(Saved data entries)
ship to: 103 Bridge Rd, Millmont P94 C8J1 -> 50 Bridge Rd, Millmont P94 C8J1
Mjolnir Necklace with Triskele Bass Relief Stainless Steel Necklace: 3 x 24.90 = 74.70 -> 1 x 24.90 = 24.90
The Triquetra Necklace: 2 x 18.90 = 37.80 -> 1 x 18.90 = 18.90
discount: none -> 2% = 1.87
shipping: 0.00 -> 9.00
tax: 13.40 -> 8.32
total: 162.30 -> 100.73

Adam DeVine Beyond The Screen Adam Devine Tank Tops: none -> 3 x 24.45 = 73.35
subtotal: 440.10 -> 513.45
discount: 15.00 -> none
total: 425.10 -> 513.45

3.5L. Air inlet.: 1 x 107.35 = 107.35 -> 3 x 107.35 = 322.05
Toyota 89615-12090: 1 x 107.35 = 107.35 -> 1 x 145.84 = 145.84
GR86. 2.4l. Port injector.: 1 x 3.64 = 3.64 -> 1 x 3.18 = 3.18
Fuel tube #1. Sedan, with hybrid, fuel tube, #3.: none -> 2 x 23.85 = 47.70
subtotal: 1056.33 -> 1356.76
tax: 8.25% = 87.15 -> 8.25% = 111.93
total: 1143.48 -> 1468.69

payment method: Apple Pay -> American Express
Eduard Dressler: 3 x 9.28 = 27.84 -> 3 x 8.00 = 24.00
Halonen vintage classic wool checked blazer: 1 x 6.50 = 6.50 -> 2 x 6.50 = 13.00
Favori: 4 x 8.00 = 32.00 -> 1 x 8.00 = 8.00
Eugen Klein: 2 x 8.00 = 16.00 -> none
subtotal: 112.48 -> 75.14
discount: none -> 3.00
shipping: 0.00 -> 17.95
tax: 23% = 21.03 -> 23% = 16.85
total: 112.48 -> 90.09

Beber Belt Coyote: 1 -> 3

**WHAT THIS TASK INVOLVES**
Reproduce each line of the entries in which the word "with" is found.

**EXPECTED ANSWER**
Mjolnir Necklace with Triskele Bass Relief Stainless Steel Necklace: 3 x 24.90 = 74.70 -> 1 x 24.90 = 24.90
Fuel tube #1. Sedan, with hybrid, fuel tube, #3.: none -> 2 x 23.85 = 47.70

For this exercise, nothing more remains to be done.